Lines from the line with "[152,635,188,650] who -> (436, 380) none" to the line with "(970, 127) none" in the entries below, and only those, must be output exactly, with both ends included.

> THE RECORDS
· · · ·
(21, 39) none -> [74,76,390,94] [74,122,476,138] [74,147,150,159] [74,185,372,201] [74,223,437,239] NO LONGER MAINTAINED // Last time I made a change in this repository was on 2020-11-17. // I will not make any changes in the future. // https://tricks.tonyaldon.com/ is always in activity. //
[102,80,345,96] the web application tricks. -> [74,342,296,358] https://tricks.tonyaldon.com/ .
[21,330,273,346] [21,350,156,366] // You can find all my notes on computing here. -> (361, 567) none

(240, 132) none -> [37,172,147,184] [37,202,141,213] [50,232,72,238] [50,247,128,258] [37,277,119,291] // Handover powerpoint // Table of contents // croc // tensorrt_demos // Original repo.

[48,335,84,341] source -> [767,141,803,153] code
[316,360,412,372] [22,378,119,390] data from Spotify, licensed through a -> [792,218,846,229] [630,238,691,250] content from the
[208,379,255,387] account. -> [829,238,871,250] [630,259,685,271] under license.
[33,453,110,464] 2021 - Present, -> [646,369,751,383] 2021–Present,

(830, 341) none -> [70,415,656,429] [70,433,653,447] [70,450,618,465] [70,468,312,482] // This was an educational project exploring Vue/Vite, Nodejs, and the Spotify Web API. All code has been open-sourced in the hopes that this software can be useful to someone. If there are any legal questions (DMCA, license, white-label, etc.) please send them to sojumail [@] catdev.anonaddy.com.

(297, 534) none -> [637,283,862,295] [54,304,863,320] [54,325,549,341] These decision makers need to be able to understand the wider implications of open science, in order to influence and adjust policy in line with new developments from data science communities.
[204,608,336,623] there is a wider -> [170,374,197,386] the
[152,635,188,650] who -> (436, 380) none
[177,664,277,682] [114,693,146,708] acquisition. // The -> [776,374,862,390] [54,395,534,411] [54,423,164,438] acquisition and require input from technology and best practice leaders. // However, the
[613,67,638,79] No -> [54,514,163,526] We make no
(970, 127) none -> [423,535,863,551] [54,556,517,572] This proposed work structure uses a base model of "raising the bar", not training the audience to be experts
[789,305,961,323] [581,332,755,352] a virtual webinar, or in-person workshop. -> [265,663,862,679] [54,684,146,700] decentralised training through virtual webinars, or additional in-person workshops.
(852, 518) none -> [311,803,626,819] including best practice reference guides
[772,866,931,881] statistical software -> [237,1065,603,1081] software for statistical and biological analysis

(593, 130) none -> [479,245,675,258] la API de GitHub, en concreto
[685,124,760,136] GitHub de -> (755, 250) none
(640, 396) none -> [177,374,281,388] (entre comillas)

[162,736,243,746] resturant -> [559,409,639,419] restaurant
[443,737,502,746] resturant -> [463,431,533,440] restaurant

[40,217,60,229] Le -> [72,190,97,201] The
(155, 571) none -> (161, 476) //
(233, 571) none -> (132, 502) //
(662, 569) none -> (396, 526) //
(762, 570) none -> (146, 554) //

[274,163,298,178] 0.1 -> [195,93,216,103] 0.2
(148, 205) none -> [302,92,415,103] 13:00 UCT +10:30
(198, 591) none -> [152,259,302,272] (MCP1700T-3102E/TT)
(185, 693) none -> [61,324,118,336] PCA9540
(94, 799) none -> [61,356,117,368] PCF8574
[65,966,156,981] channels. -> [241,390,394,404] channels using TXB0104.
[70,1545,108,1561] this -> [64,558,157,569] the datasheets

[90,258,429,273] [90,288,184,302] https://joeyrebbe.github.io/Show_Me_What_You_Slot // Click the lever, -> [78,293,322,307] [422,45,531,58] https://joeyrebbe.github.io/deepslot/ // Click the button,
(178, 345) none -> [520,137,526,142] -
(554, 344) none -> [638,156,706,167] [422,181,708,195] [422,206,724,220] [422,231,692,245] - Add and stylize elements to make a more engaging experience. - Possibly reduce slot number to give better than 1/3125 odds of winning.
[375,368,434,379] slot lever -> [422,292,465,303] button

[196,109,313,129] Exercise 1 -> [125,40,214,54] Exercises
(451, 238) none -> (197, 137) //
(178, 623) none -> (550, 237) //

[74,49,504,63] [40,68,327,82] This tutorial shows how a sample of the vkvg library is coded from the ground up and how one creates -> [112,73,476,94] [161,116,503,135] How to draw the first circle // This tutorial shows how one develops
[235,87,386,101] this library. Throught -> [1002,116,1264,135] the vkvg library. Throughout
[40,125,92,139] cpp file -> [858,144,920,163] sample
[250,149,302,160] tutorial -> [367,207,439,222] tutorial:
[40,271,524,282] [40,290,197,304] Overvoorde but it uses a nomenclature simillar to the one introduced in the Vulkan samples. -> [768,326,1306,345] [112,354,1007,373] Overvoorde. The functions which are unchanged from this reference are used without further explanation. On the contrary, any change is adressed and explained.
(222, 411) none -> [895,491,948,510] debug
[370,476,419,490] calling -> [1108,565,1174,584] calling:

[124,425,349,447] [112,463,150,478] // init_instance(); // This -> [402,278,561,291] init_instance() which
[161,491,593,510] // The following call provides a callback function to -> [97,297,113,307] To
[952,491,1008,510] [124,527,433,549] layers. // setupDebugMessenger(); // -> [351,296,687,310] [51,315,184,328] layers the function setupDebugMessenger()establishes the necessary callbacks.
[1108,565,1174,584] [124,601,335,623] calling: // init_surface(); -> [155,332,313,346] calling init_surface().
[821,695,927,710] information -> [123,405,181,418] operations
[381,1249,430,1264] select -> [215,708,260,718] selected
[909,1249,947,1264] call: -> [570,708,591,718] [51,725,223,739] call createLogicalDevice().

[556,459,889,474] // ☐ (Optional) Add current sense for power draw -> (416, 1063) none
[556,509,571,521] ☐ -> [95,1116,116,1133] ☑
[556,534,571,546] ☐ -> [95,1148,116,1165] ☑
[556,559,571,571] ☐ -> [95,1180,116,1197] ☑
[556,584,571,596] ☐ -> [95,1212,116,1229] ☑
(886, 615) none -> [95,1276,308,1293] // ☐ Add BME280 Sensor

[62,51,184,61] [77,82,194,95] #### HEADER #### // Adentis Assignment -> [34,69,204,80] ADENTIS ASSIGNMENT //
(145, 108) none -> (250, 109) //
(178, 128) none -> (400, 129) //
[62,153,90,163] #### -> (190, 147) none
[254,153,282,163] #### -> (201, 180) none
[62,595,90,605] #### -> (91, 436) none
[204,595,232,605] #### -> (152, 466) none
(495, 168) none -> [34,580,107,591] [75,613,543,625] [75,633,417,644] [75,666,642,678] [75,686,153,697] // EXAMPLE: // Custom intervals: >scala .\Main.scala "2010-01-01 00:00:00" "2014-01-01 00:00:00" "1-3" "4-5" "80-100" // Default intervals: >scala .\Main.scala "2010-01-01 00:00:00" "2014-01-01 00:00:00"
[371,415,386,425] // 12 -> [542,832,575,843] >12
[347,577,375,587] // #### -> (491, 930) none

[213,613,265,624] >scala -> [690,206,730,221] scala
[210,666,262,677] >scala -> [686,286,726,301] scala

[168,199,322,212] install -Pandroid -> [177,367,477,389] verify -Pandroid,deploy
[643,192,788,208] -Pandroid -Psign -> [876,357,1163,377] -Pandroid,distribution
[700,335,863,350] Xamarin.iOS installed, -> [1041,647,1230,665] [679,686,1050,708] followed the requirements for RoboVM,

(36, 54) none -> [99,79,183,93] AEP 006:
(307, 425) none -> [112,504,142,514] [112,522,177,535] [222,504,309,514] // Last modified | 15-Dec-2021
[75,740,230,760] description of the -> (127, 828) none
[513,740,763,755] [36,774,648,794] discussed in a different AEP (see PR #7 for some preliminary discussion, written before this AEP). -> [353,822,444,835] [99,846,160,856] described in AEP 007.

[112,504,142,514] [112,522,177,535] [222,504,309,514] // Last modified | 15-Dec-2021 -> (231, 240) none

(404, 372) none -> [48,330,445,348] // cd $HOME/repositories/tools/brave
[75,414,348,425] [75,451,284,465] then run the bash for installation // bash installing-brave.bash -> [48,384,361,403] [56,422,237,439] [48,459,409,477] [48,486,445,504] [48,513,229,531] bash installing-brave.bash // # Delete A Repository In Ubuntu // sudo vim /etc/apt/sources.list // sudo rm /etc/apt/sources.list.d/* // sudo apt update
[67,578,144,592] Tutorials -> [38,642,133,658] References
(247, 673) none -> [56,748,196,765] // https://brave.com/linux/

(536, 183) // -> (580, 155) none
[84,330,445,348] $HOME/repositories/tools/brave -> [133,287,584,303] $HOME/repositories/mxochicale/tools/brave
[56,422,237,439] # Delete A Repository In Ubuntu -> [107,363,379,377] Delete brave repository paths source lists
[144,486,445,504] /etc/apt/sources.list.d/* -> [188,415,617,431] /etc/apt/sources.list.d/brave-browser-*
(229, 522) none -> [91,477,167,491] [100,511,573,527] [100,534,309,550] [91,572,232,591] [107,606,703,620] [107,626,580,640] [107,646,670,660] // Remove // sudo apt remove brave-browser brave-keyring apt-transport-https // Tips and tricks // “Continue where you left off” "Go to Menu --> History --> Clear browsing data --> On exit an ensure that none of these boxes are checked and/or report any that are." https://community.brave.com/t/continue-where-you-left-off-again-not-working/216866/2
· · · ·
> RESPONSE AREA
[152,635,188,650] who -> (436, 380) none
[177,664,277,682] [114,693,146,708] acquisition. // The -> [776,374,862,390] [54,395,534,411] [54,423,164,438] acquisition and require input from technology and best practice leaders. // However, the
[613,67,638,79] No -> [54,514,163,526] We make no
(970, 127) none -> [423,535,863,551] [54,556,517,572] This proposed work structure uses a base model of "raising the bar", not training the audience to be experts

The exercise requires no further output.